Once we reduced the endotoxin level via a subsequent depyrogenation step, we could study the influence of the pigment structure on the macrophages’ responses. Indeed, iron oxide pigments are usually prepared by wet precipitation reactions and can take several structures and colors (from yellow to black), depending on the synthetic conditions and iron salt reactants [17,18]. However, these pigments obtained by precipitation can be modified by heat treatments (e.g., [18]). These thermal treatments interconvert pigments between one another, depending on the conditions. Thermal treatments of goethite (yellow iron oxide, PY42) and magnetite (mixed valence iron oxide, PBk11) under an oxidizing atmosphere produce deep red hematite pigment (PR101) [18]. Conversely, thermal treatment of goethite [58] and hematite [59,60] under reducing atmospheres produces magnetite. Thus, PR101 can be produced with or without thermal treatments. In the case of the pigments tested in this work, thermal treatments drastically altered the morphology of the pigment particles. Instead of the low diameter ovoid or rod-like particles obtained by the wet route (this work and, e.g., [26] ), burnt PR101 showed more spheric elementary particles, which seem to be produced by the fusion of very small elementary particles, which still can be seen on some edges of the fused particles (see Figure 1).
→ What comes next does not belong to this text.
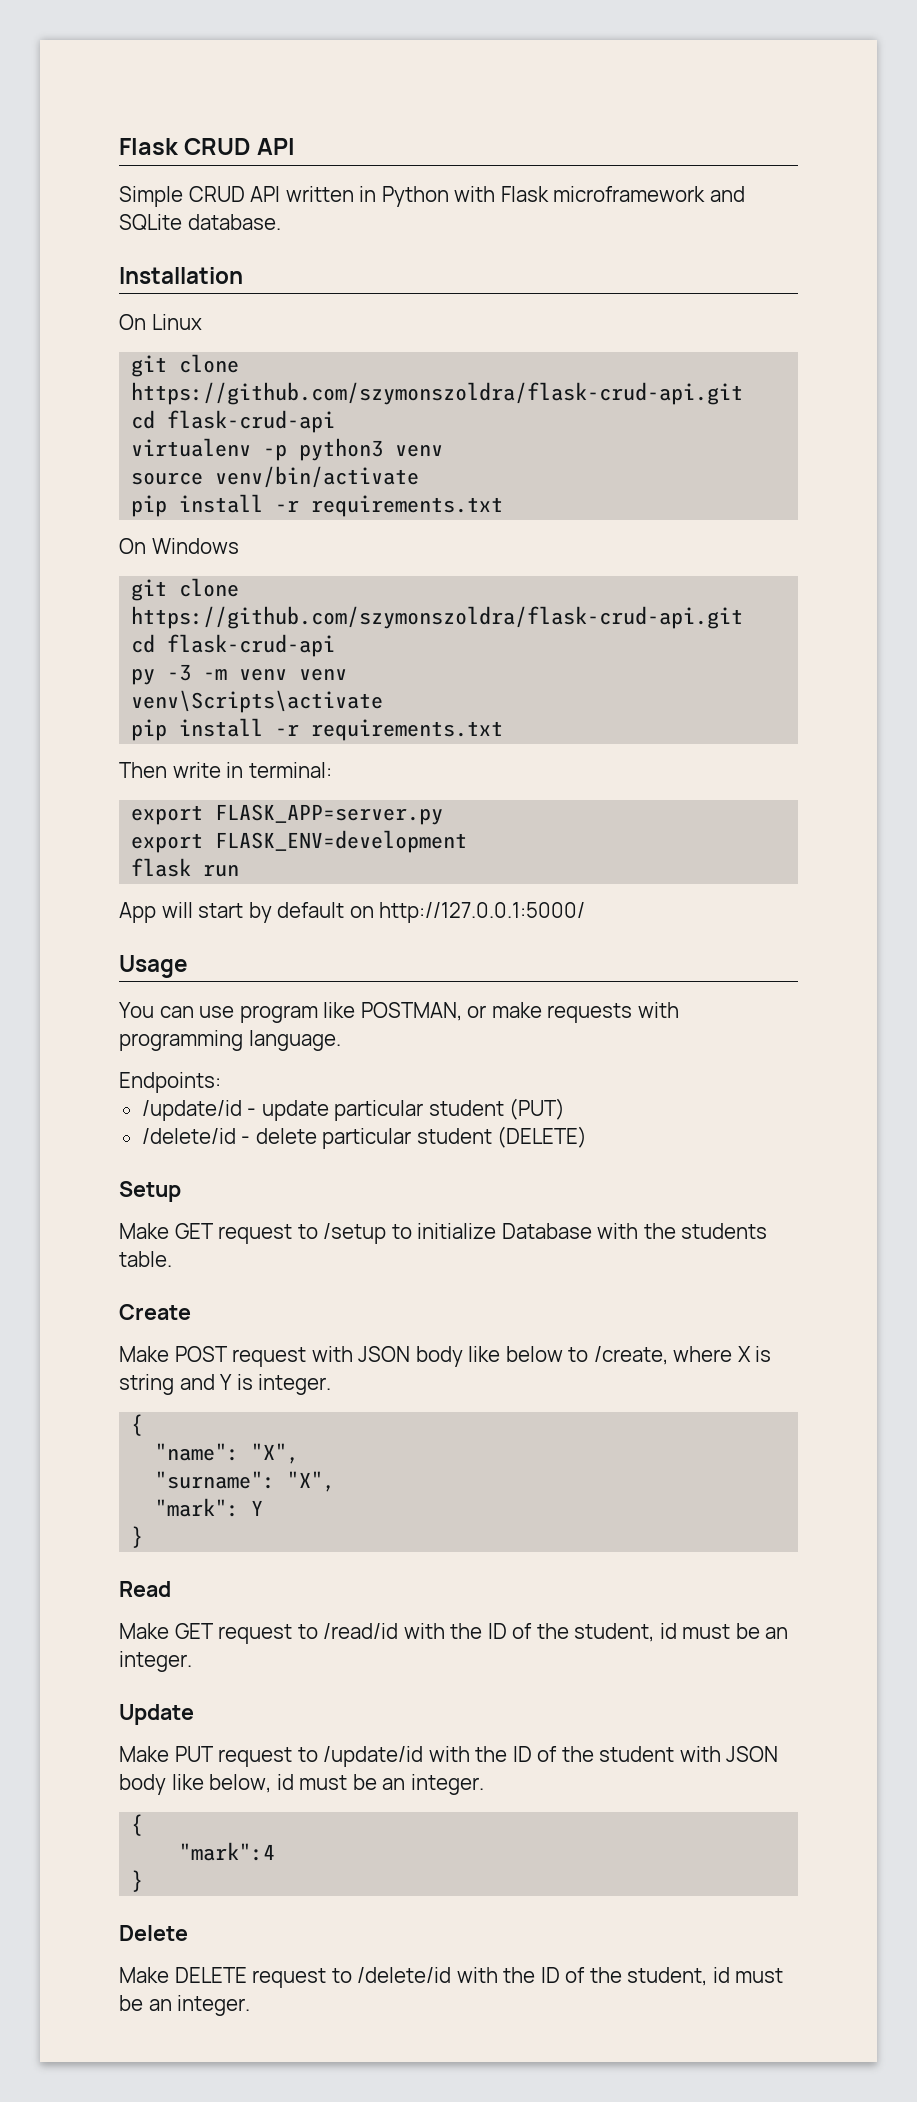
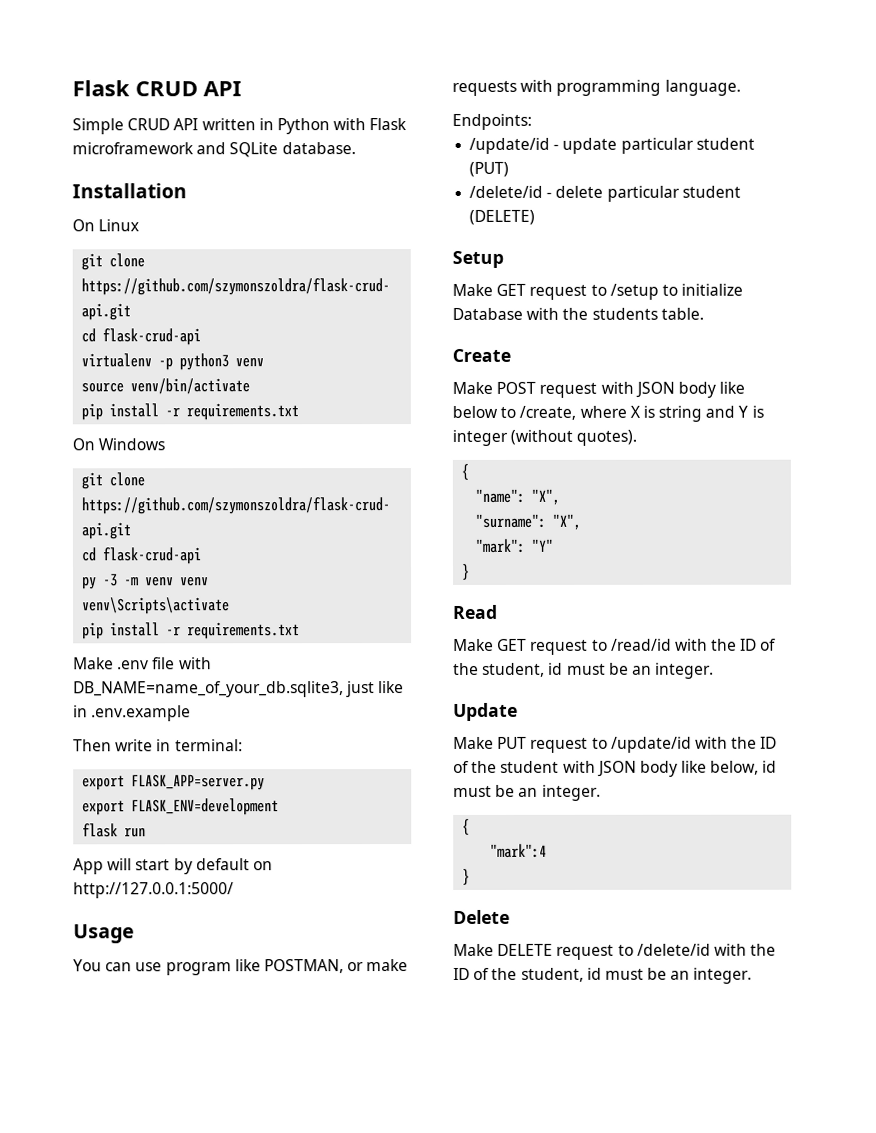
(504, 730) none -> [73,657,212,670] [73,681,405,698] [73,705,192,722] // Make .env file with DB_NAME=name_of_your_db.sqlite3, just like in .env.example
[258,1374,332,1395] integer. -> [452,429,638,446] integer (without quotes).
[251,1500,264,1516] Y -> [531,538,554,552] "Y"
Interestingly, the intracellular dissolution of this burnt and depyrogenized PR101 pigment was intermediate between the low dissolution of unburnt PR101 and the higher intracellular dissolution of magnetite (PBK11) [30].
Using this burnt pigment, we compared its effects on macrophages with the most salient effects induced by unburnt PR101, namely mitochondrial dysfunction, oxidative stress and inflammatory reaction [30]. For all these parameters, we found an inverse correlation between the amount of dissolved iron and the parameter change compared to control. Unburnt PR101, which showed minimal dissolution, showed the highest functional effects, while PBk11, which showed the highest dissolution rate, showed no functional effects on these tested parameters. Burnt and depyrogenized PR101, which showed intermediate dissolution, also showed intermediate functional effects. We thus come to the observation that the adverse effects are inversely proportional to the extent of intracellular dissolution, as if the dissolved iron was triggering protective mechanisms against adverse phenomena induced by the particles themselves.
Interestingly, the endotoxin-contaminated burnt pigment showed higher effects than unburnt PR101 on the mitochondrial potential, but not on oxidative stress.
However, the cellular effects of the endotoxin-contaminated burnt pigment were higher than those of the depyrogenized pigment, which is consistent with the known strong effects of LPS on these parameters on J774A.1 cells [61].
In conclusion, it appears that pigments bearing the same pigment number are not equivalent, and not only in their technical qualities (e.g., opacity, fluidity, covering power). They are also different in the biological consequences that they induce on the cells that come in contact with them, such as macrophages. The differences in the biological outcome depend on the structure of the pigment particles themselves, but also on spurious phenomena such as contamination of the pigments with exogenous compounds such as endotoxins, as described in this paper. It is thus advisable to check for the presence of potential biologically effective contaminants, both on the basis of the intended use (e.g., in tattooing) and for the sake of workers’ safety.

Supplementary Materials

The following supporting information can be downloaded at: https://www.mdpi.com/article/10.3390/nano15231772/s1, Control Experiment S1: Endotoxin test interference. Control Experiment S2: rhodamine 123 test interference. Control Experiment S3: DHR test interference.

Author Contributions

M.V., E.A., F.D. and D.F.: investigation, formal analysis; S.R. and T.R.: formal analysis, funding acquisition, project administration; M.V., S.R. and T.R.: Writing—original draft; T.R.: conceptualization; all co-authors: Writing—review and editing. All authors have read and agreed to the published version of the manuscript.

Funding

This work used the EM facilities at the Grenoble Instruct-ERIC Center (ISBG; UMS 3518 CNRS CEA-UGA-EMBL) with support from the French Infrastructure for Integrated Structural Biology (FRISBI; ANR-10-INSB-05-02) and GRAL, within the Grenoble Partnership for Structural Biology. The IBS Electron Microscope facility is supported by the Auvergne Rhône-Alpes Region, the Fonds Feder, the Fondation pour la Recherche Médicale and GIS-IBiSA. This work was also supported by the ANR Tattooink project (grant ANR-21-CE34-0025).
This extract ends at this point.